Linke: Wir lehnen alle Formen von Menschenfeindlichkeit ab
Unterschiedliche Perspektiven müssten solidarisch diskutiert werden, hieß es. "Uneinigkeit unter uns hilft den Nazis, die uns spalten wollen, weil wir ihre konsequentesten Gegner sind." Man wolle gemeinsam für eine Welt kämpfen, in der alle Menschen ein friedliches und sicheres Leben führen können. "Niemand sollte Demonstrierenden pauschal und ohne Belege Antisemitismus oder antimuslimischen Rassismus unterstellen." Die Linke lehne alle Formen von Menschenfeindlichkeit entschieden ab.
Ein Bündnis um die antiisraelische Gruppierung Handala Leipzig ruft unter dem Motto "Antifa means: Free Palestine" zur Versammlung am Connewitzer Kreuz auf. Der Verfassungsschutz stuft Handala als extremistisch ein. Die Demonstration richte sich gegen eine bisher in Connewitz stark verankerte überwiegend proisraelische linke Szene. Dagegen wenden sich unter anderem autonome Linksextremisten.
Acht Versammlungen angemeldet
Nach Angaben der Versammlungsbehörde sind in Connewitz insgesamt acht Kundgebungen und Demonstrationen angemeldet worden. Dazu zählt auch eine Versammlung der rechtsextremen Kleinstpartei Freie Sachsen mit 30 Teilnehmern.
Die Stadt Leipzig hat eine Allgemeinverfügung erlassen, in der sie waffenähnliche Gegenstände, Pyrotechnik, Farbbeutel und Glasflaschen verbietet. Außerdem wird angeordnet, dass Vermummungen zu unterlassen sind. Begründet wird dies mit einer konfrontativen Versammlungslage.

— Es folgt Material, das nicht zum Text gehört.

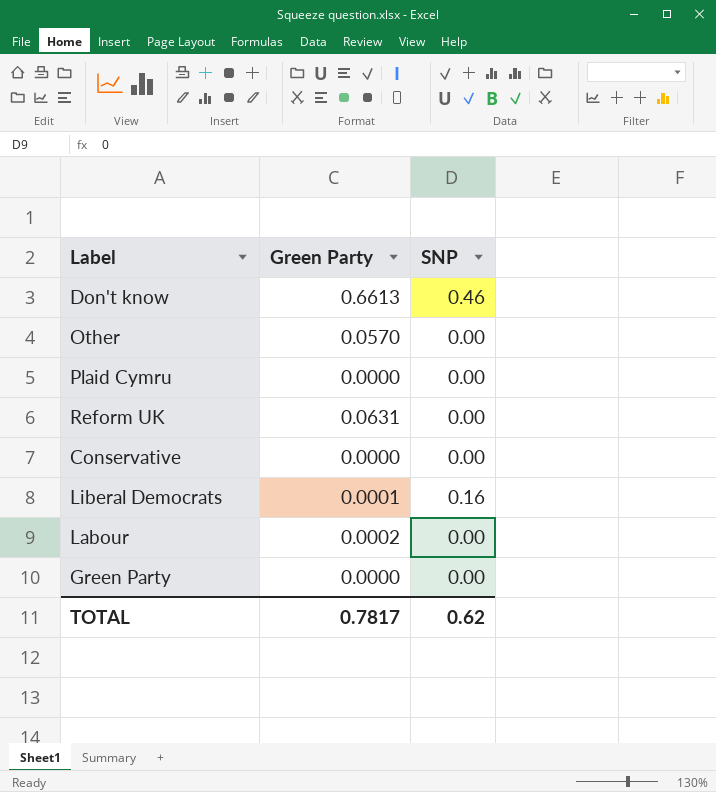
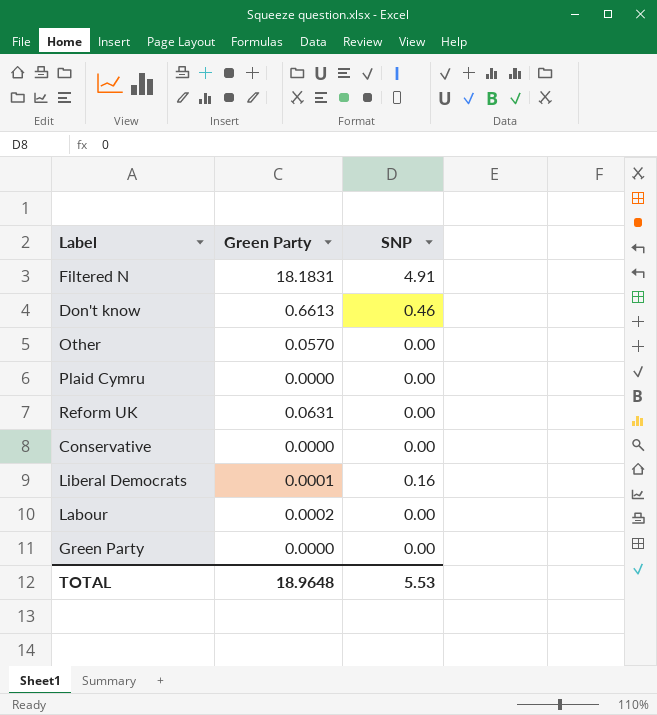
row Filtered N: none -> 18.1831 | 4.91
TOTAL | Green Party: 0.7817 -> 18.9648
TOTAL | SNP: 0.62 -> 5.53

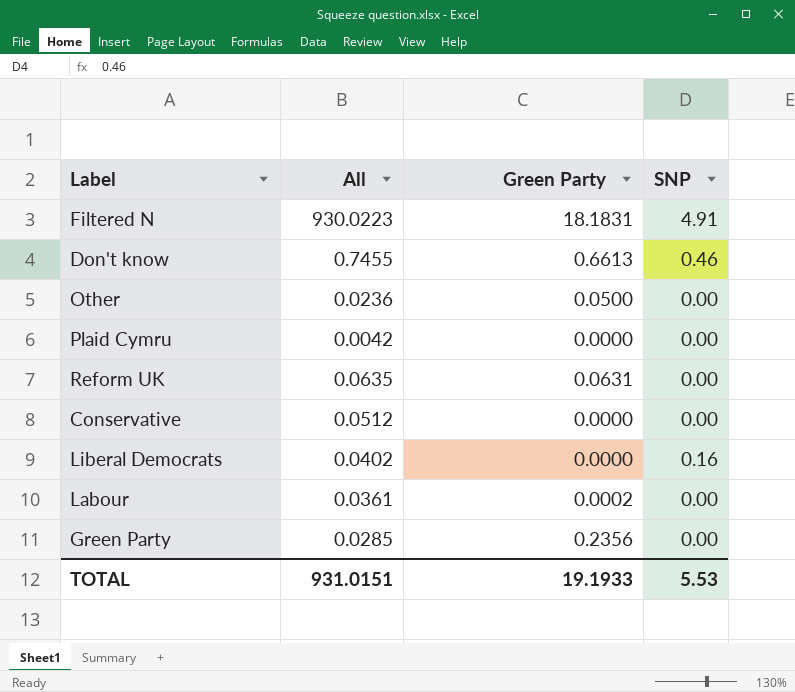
column All | position: none -> 2
Other | Green Party: 0.0570 -> 0.0500
Liberal Democrats | Green Party: 0.0001 -> 0.0000
Green Party | Green Party: 0.0000 -> 0.2356
TOTAL | Green Party: 18.9648 -> 19.1933

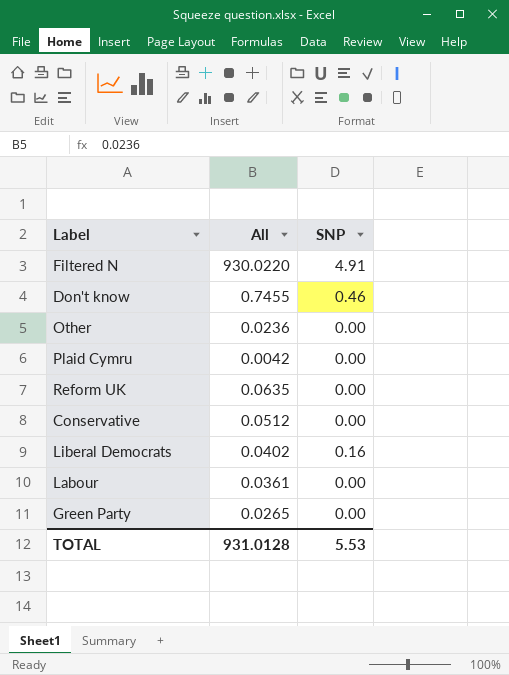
column Green Party | position: 3 -> none
Filtered N | All: 930.0223 -> 930.0220
Green Party | All: 0.0285 -> 0.0265
TOTAL | All: 931.0151 -> 931.0128

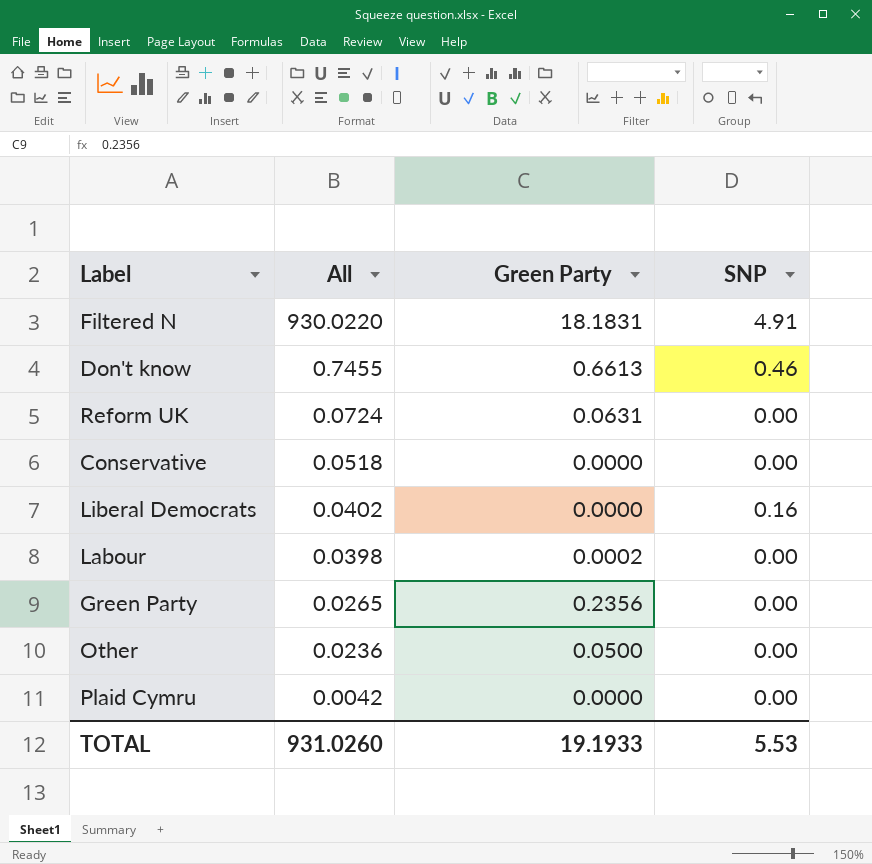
row order: none -> All descending
column Green Party | position: none -> 3
Reform UK | All: 0.0635 -> 0.0724
Conservative | All: 0.0512 -> 0.0518
Labour | All: 0.0361 -> 0.0398
TOTAL | All: 931.0128 -> 931.0260

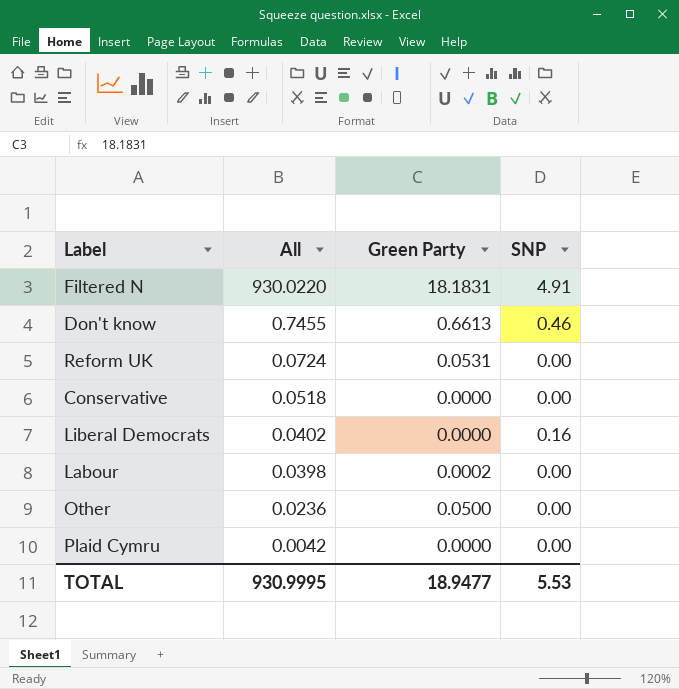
row Green Party: 0.0265 | 0.2356 | 0.00 -> none
Reform UK | Green Party: 0.0631 -> 0.0531
TOTAL | All: 931.0260 -> 930.9995
TOTAL | Green Party: 19.1933 -> 18.9477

"Im Zuge dieser Konfrontation wird es mit an Sicherheit grenzender Wahrscheinlichkeit zu verbalen und auch körperlichen Übergriffen unter den Teilnehmern und Organisatoren, aber auch gegenüber den im Versammlungsgeschehen eingesetzten Polizeibeamten kommen", heißt es in der Verfügung.
Für die Demonstrationen wurde teilweise überregional mobilisiert. Der sächsische Verfassungsschutz rechnet mit einer aufgeheizten Stimmung. Die sächsische Polizei plant einen Großeinsatz, will mögliche Straftaten konsequent ahnden und wird von Kollegen aus anderen Bundesländern unterstützt.